四、熱退病除 倪文卿居士,與妻同皈依印光大師,專修淨土。民國卅一年七月廿日妻忽患病,熱度甚高,胸悶劇痛,夜中尤甚,不能成寐。中西醫治十余日無效,且年老體弱,殊爲焦急。忽憶尚有印公加持大悲米,即取沖服,倪爲誦大悲咒及觀音聖號,連服數次,胸前悶痛即止,便安然熟睡。次日熱退病除,即漸康複。

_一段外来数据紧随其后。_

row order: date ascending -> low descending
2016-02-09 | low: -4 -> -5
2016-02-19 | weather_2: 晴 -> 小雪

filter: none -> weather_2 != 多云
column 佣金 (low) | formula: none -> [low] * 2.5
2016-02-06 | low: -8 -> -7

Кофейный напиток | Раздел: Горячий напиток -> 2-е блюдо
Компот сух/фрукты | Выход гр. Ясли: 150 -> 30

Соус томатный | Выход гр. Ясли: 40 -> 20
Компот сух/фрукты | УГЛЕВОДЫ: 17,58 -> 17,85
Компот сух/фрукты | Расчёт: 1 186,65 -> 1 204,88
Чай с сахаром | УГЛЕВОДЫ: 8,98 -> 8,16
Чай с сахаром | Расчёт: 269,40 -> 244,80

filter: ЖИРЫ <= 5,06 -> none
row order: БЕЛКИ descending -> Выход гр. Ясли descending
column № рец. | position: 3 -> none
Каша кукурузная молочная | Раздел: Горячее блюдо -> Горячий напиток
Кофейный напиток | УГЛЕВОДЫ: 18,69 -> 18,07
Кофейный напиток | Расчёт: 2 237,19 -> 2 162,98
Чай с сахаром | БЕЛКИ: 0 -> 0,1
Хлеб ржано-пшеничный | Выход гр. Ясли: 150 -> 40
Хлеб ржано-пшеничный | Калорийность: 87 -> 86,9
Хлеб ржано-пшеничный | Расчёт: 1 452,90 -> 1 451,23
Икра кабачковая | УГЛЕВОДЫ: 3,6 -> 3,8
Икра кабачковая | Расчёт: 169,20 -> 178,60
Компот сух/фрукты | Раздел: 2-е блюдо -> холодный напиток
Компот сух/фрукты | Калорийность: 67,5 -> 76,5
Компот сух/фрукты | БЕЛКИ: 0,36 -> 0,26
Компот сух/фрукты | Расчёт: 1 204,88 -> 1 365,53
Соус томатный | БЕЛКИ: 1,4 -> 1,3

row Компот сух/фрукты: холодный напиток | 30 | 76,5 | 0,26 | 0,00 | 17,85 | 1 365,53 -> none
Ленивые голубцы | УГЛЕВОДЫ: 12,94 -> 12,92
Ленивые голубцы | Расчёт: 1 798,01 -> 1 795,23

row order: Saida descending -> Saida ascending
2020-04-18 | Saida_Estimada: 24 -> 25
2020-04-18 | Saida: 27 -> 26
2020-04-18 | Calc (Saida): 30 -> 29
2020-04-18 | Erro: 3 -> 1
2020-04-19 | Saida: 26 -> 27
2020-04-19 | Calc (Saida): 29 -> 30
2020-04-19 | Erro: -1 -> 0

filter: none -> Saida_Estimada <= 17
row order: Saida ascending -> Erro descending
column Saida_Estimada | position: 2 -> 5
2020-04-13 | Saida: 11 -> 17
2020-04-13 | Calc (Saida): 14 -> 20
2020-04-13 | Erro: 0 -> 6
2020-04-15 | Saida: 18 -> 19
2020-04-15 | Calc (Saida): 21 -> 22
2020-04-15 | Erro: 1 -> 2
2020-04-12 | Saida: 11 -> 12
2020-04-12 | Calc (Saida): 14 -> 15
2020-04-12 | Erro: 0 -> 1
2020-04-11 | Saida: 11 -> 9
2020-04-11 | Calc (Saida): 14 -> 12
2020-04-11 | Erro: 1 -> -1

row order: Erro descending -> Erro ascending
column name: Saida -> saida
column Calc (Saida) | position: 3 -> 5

五、應驗不爽 余次子毛志仁,民國六十叁年十六歲,九月一日爲農曆中元節,同學家祭祖,請晚餐,深夜方歸,忽稍咳嗽,次午即畏寒,隨發高燒叁十九度八,飲以佛前供水及專求大悲水,均無速效。再求觀音菩薩,蒙示靈簽“病即痊”,但至叁日下午學校注冊時燒仍未退,內子甚焦急,促送院急診,蒙示靈簽“病勿藥”。問何時可愈?明日開學,可否按時前往?蒙示七十二簽末句雲:“直須猴犬換金雞”,明示申日可愈,酉日可上學,蓋申屬猴,酉屬雞,戊屬犬也,查日曆四日戊申,五日己酉。果于戊時方退燒,四日雖已不藥而愈,每餐吃大餅一塊,牛奶一杯,梨一個,而大燒之後,精神少減,續飲大悲水,至五日晨始康複上學,應驗不爽。
第十叁節 救一般重病
一、夢診病愈 吳佩孚將軍之妻張氏,隨吳初到四川萬縣時,同遊岑公崖左之尼庵觀音閣。張旋病,吳爲禱于大士前,張忽夢大士爲診病,且雲:“塵海茫茫,回頭是岸,汝果能觀空一切,當收爲弟子。”即下榻稽首謝。醒雖將信將疑,而病竟霍然。再至觀音閣燒香,以夢告老尼,尼曰:“夫人宜虔誠禱告,以受大士蔭庇。聞尊夫吳將軍屢困戎馬,未知亦有看破紅塵之意否?”張曰:“將軍嘗願入山爲僧,以期終免禍患,恨左右包圍,不能毅然擺脫耳。”自是有爲尼之志,後吳益失勢,隨之奔走,殊以爲苦,遂與吳訣曰:“若不允爲尼,則赴水死。”吳不得已許之,即于民國十七年披剃于大竹縣之水雲庵。或傳張之此舉,欲以覺悟其夫也。
按張于夫失勢後,即看空一切,別夫爲尼。誠夙有善根也。惜吳仍不覺悟,致後寓北平,拒日寇逼爲漢奸而遭暗殺,不能終免禍害,此多造殺業之現報,欲逃避而不可得也。